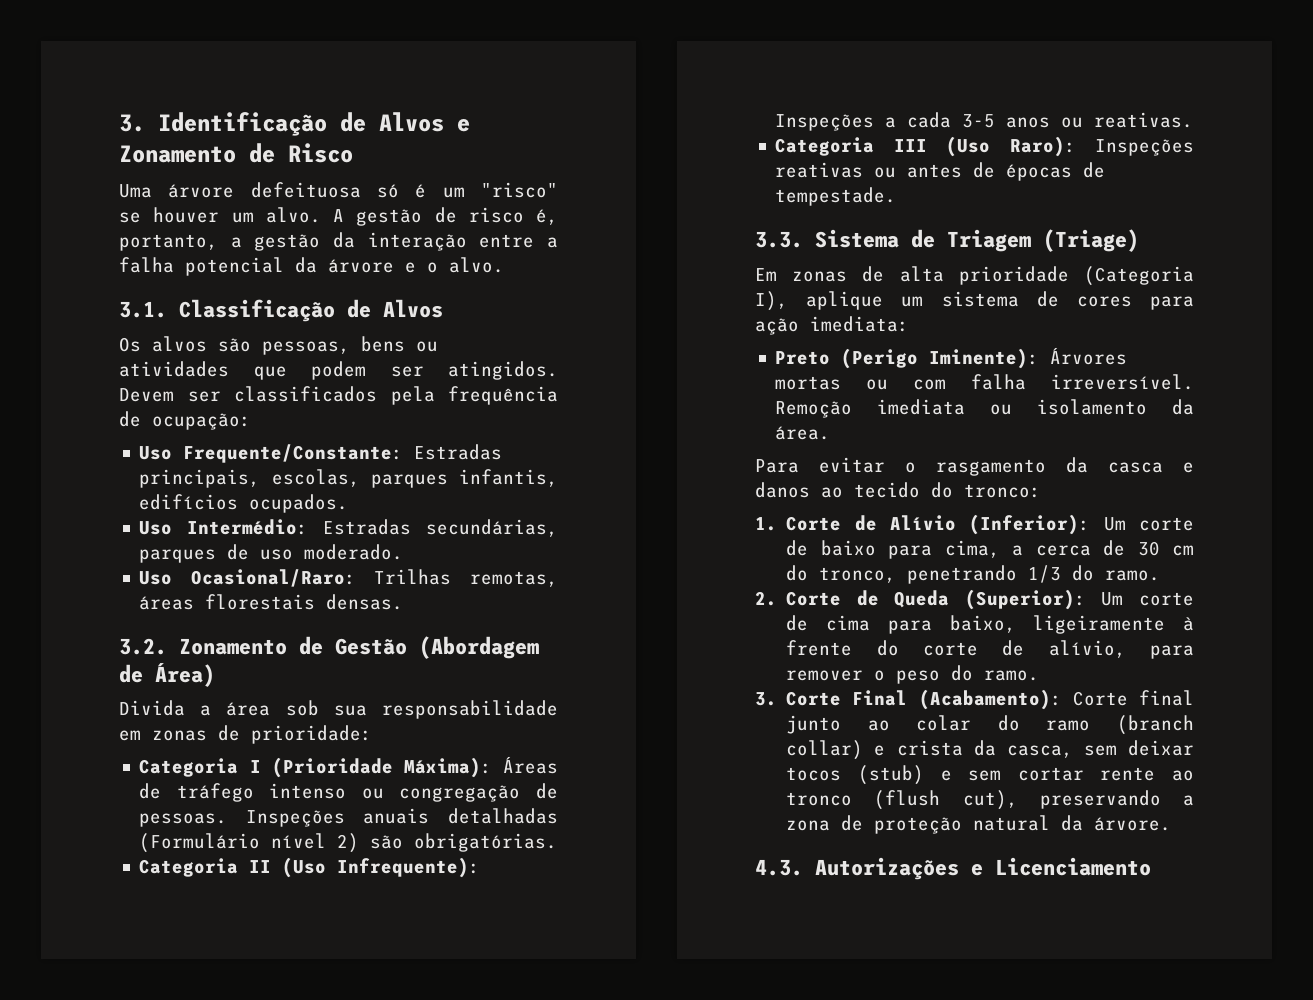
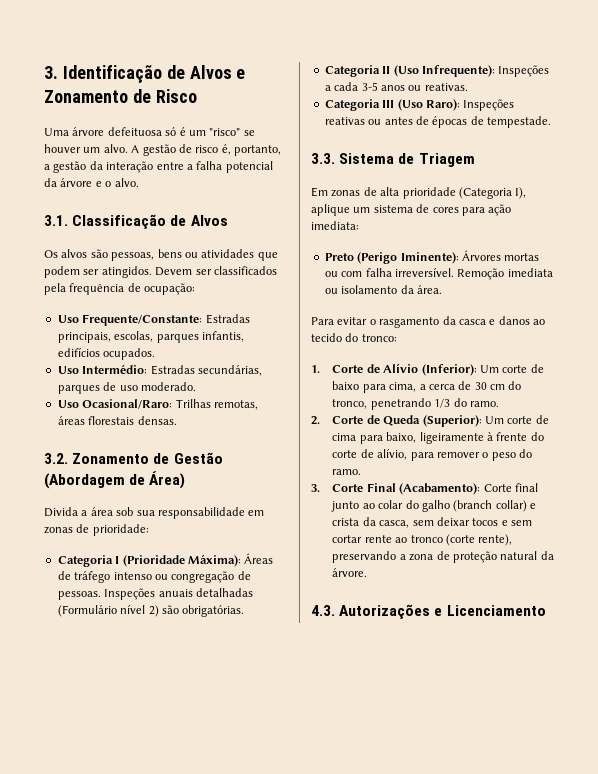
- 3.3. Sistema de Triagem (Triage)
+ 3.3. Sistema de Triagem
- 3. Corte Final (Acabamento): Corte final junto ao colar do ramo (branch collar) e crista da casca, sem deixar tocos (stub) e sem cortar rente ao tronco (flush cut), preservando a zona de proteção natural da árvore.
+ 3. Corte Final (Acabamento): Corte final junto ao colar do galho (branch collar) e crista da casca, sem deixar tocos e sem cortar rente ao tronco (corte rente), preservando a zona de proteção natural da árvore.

==

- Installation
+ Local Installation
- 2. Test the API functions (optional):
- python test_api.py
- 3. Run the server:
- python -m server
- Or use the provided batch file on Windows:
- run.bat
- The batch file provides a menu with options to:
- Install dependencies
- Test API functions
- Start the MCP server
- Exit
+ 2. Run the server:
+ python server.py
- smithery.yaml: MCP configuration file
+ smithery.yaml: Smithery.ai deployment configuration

- What the exercise asks
Only one part of the material above is to be transcribed, namely the lines starting with the line that has "- 3.3. Sistema de Triagem (Triage)" and going on through the line that has "colar do galho", exactly as they stand.

- Task response
- 3.3. Sistema de Triagem (Triage)
+ 3.3. Sistema de Triagem
- 3. Corte Final (Acabamento): Corte final junto ao colar do ramo (branch collar) e crista da casca, sem deixar tocos (stub) e sem cortar rente ao tronco (flush cut), preservando a zona de proteção natural da árvore.
+ 3. Corte Final (Acabamento): Corte final junto ao colar do galho (branch collar) e crista da casca, sem deixar tocos e sem cortar rente ao tronco (corte rente), preservando a zona de proteção natural da árvore.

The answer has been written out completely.